Lucindri requires the 64-bit version of Java 11. If you don't have it already, download the Java 11 JDK. Apache Maven is also required.
To get started, first clone trec-car-tools from the Trema Lab at UNH.
After cloning the trec-car-tools, build using Maven:
mvn clean install
Next, clone this repository and build using mvn clean install in this order:
- LucindriAnalyzer
- LucindriSearcher
- LucindriIndexer
The main class in indexer is: org.lemurproject.lucindri.indexer.BuildIndex. This program takes a single properties file as an argument. See index.properties in the indexer directory as an example.
As of release 1.1, Lucindri supports indexing in Solr.

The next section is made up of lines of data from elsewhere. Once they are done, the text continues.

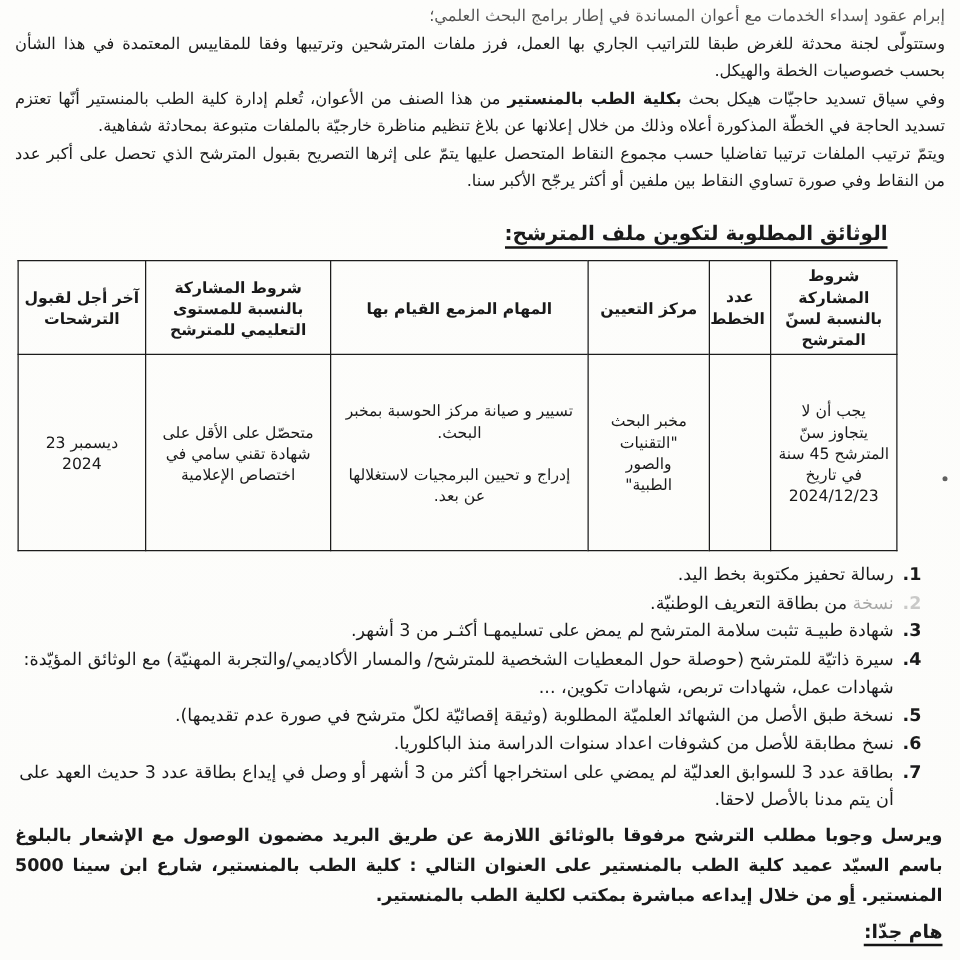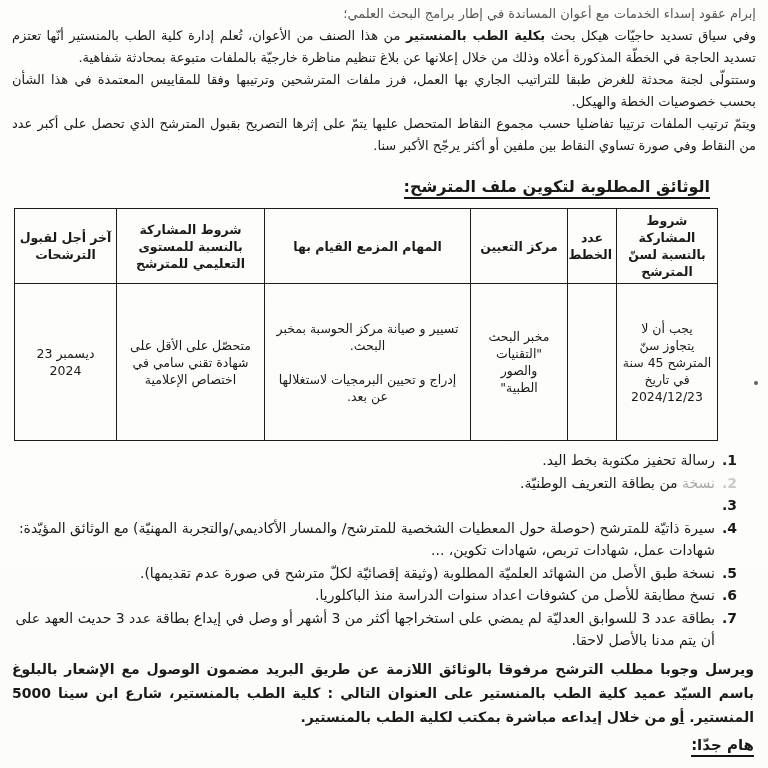--- a/index.html
+++ b/index.html
@@ -109,22 +109,22 @@
     right:10px;top:381px;
   }
 </style>
 </head>
 <body>
 
 <div class="page">
 
   <div class="intro">
     <p class="cut-line">إبرام عقود إسداء الخدمات مع أعوان المساندة في إطار برامج البحث العلمي؛</p>
+    <p>وستتولّى لجنة محدثة للغرض طبقا للتراتيب الجاري بها العمل، فرز ملفات المترشحين وترتيبها وفقا للمقاييس المعتمدة في هذا الشأن بحسب خصوصيات الخطة والهيكل.</p>
     <p><span>وفي سياق تسديد حاجيّات هيكل بحث </span><span class="inline-bold">بكلية الطب بالمنستير</span><span> من هذا الصنف من الأعوان، تُعلم إدارة كلية الطب بالمنستير أنّها تعتزم تسديد الحاجة في الخطّة المذكورة أعلاه وذلك من خلال إعلانها عن بلاغ تنظيم مناظرة خارجيّة بالملفات متبوعة بمحادثة شفاهية.</span></p>
-    <p>وستتولّى لجنة محدثة للغرض طبقا للتراتيب الجاري بها العمل، فرز ملفات المترشحين وترتيبها وفقا للمقاييس المعتمدة في هذا الشأن بحسب خصوصيات الخطة والهيكل.</p>
     <p>ويتمّ ترتيب الملفات ترتيبا تفاضليا حسب مجموع النقاط المتحصل عليها يتمّ على إثرها التصريح بقبول المترشح الذي تحصل على أكبر عدد من النقاط وفي صورة تساوي النقاط بين ملفين أو أكثر يرجّح الأكبر سنا.</p>
   </div>
 
   <div class="section-title-row">
     <span class="section-title">الوثائق المطلوبة لتكوين ملف المترشح:</span>
   </div>
 
   <table class="req">
     <colgroup>
       <col class="col-age">
@@ -172,20 +172,21 @@
     <div class="li">
       <span class="num">1.</span>
       <span class="txt">رسالة تحفيز مكتوبة بخط اليد.</span>
     </div>
     <div class="li">
       <span class="num fade-strong">2.</span>
       <span class="txt"><span class="fade-mid">نسخة</span><span> من بطاقة التعريف الوطنيّة.</span></span>
     </div>
     <div class="li">
       <span class="num">3.</span>
+      <span class="txt">شهادة طبيـة تثبت سلامة المترشح لم يمض على تسليمهـا أكثـر من 3 أشهر.</span>
     </div>
     <div class="li">
       <span class="num">4.</span>
       <span class="txt">سيرة ذاتيّة للمترشح (حوصلة حول المعطيات الشخصية للمترشح/ والمسار الأكاديمي/والتجربة المهنيّة) مع الوثائق المؤيّدة: شهادات عمل، شهادات تربص، شهادات تكوين، ...</span>
     </div>
     <div class="li">
       <span class="num">5.</span>
       <span class="txt">نسخة طبق الأصل من الشهائد العلميّة المطلوبة (وثيقة إقصائيّة لكلّ مترشح في صورة عدم تقديمها).</span>
     </div>
     <div class="li">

Description of indexing properties:
#implementation options
# documentFormat options = text, wsj, gov2, json, wapo, warc, trectext, cw09, cw12, car, marco
documentFormat=[text | wsj | gov2 | json | wapo | warc | trectext | cw09 | cw12 | car | marco]
# indexing platform options = lucene, solr
indexingPlatform=[lucene|solr]
#data options
dataDirectory=[Directory or file where data is]
indexDirectory=[Directory where index will be written]
indexName=[Name of the index]
#field options
#If index.fulltext is set to true, a field with all document text is created. This is recommended.
#fulltext is the default field for queries if it is indexed
indexFullText=[true (recommended) | false]
fieldNames=[Comma separated list of field names to be stored (e.g. title, url, body)]
#analyzer options
stemmer=[kstem | porter | none]
removeStopwords=[true | false]
ignoreCase=[true | false]
#solr options
host=[host name or IP]
port=[port number]
Example index.properties:
#implementation options
# documentFormat options = text, wsj, gov2, json, wapo, warc, trectext, cw09, cw12, car, marco
documentFormat=cw09
#data options
dataDirectory=/usr/home/data/cw09data
indexDirectory=/usr/home/
indexName=CW09_lucindri_index
#field options
#If index.fulltext is set to true, a field with all document text is created. This is recommended.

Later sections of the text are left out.